Rifles - Mark Urban [2]
Lieutenant General Sir Christopher Wallace was the key that opened the door of the Royal Green Jackets Archive in Winchester for me. Once there, I relied time and again on the extraordinary recall and patience of Major Ron Cassidy who, in retirement, administers this vital resource as a labour of love for his regiment. It was here that Verner’s notes and many other vital accounts were found.
For some new material, I have a debt to Caroline Craufurd, a descendant of Major General Robert Craufurd, who helped me to much information about that tormented figure. In working on the official records, I sometimes deployed the skills of professional researchers in the shape of Eileen Hathaway and Roger Nixon. George Caldwell and Robert Cooper gave freely of their particular expertise on the 95th. On the French accounts, Cyril Canet assisted in the Vincennes archives. John Montgomery, librarian of the Royal United Services Institute in London, rallied to the cause this time just as energetically as he did with my last book.
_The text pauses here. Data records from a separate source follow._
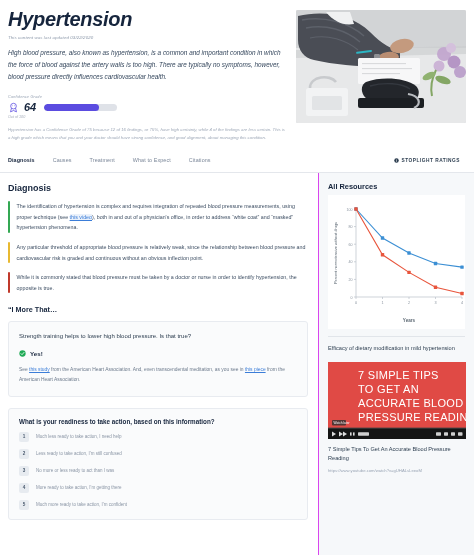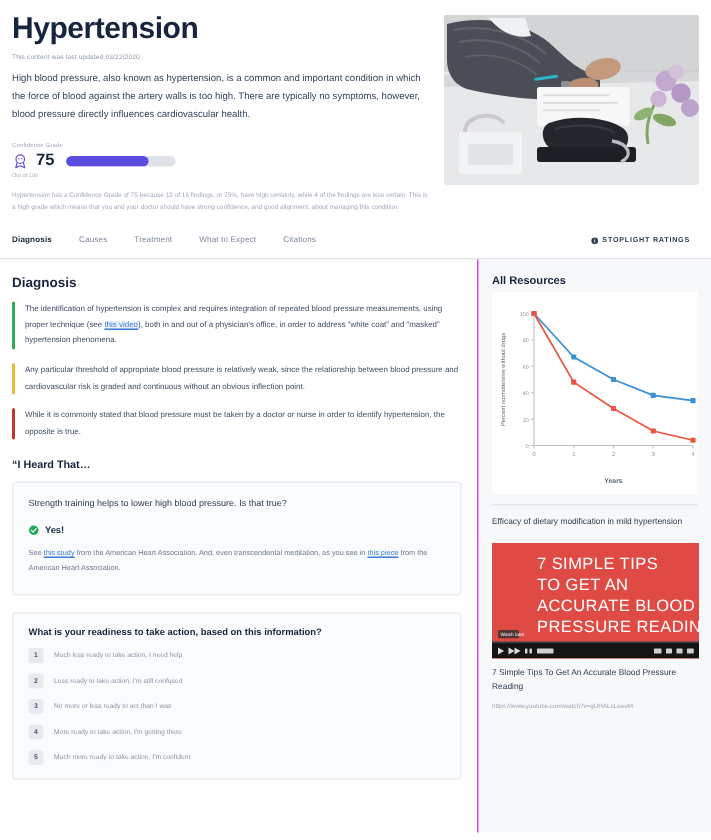--- a/index.html
+++ b/index.html
@@ -12,20 +12,21 @@
     color: #2d3e50;
     overflow: hidden;
     position: relative;
   }
 
   
   .header {
     display: flex;
     padding: 8px 8px 0 8px;
     gap: 10px;
+    font-style: italic;
   }
   .header-left { flex: 1 1 auto; min-width: 0; }
   .header-right { flex: 0 0 170px; padding-top: 2px; }
 
   .page-title {
     font-size: 20px;
     font-weight: bold;
     color: #16253d;
     letter-spacing: -0.3px;
     line-height: 1.1;
@@ -323,21 +324,21 @@
 
     <div class="conf-label">Confidence Grade</div>
 
     <div class="conf-row">
       <svg class="badge-icon" viewBox="0 0 24 24">
         <circle cx="12" cy="9" r="6.2" fill="none" stroke="#5b4ce0" stroke-width="1.7"></circle>
         <path d="M7.5 13.5 L5.5 21.5 L12 18.6 L18.5 21.5 L16.5 13.5" fill="none" stroke="#5b4ce0" stroke-width="1.7" stroke-linejoin="round"></path>
         <circle cx="9.7" cy="8.4" r="1" fill="#5b4ce0"></circle>
         <circle cx="14.3" cy="8.4" r="1" fill="#5b4ce0"></circle>
       </svg>
-      <div class="conf-score">75</div>
+      <div class="conf-score">64</div>
       <div class="conf-bar">
         <div class="conf-bar-fill" id="confFill" style="width: 75%; background: rgb(91, 76, 224);"></div>
       </div>
     </div>
 
     <div class="conf-outof">Out of 100</div>
     <div class="conf-desc">Hypertension has a Confidence Grade of 75 because 12 of 16 findings, or 75%, have high certainty, while 4 of the findings are less certain. This is a high grade which means that you and your doctor should have strong confidence, and good alignment, about managing this condition.</div>
   </div>
 
   <div class="header-right">
@@ -429,21 +430,21 @@
         <div class="finding-text">Any particular threshold of appropriate blood pressure is relatively weak, since the relationship between blood pressure and cardiovascular risk is graded and continuous without an obvious inflection point.</div>
       </div>
 
       <div class="finding">
         <div class="finding-bar" id="fbar2" style="background: rgb(192, 57, 43);"></div>
         <div class="finding-text">While it is commonly stated that blood pressure must be taken by a doctor or nurse in order to identify hypertension, the opposite is true.</div>
       </div>
 
     </div>
 
-    <div class="heard-title">“I Heard That…</div>
+    <div class="heard-title">“I More That…</div>
 
     <div class="heard-card">
       <div class="heard-q">Strength training helps to lower high blood pressure. Is that true?</div>
       <div class="heard-a">
         <svg class="check-icon" viewBox="0 0 16 16">
           <circle cx="8" cy="8" r="7.2" fill="#1faa55"></circle>
           <path d="M4.4 8.2 L6.9 10.7 L11.6 5.4" fill="none" stroke="#ffffff" stroke-width="1.8" stroke-linecap="round" stroke-linejoin="round"></path>
         </svg>
         <span class="heard-yes">Yes!</span>
       </div>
Throughout the research, I benefited enormously from the kindness of John Sandler, the leading collector of Napoleonic literature in Britain, whose library, amassed over more than sixty years, contains fifteen thousand volumes. I was able to consult this vast resource at will and draw on his great expertise. The Sandler Collection was particularly useful for digging up early French published accounts.
The task of licking my tract into shape fell to Julian Loose and Angus Cargill at Faber and I am delighted to complete this fourth collaboration with that house. Dr Rory Muir once again did me the enormous favour of vetting my text for more egregious errors – but of course I alone take responsibility for any that remain. Many others – too numerous to mention – have shared their knowledge or books, often through virtual communities such as the Napoleon Series internet forum.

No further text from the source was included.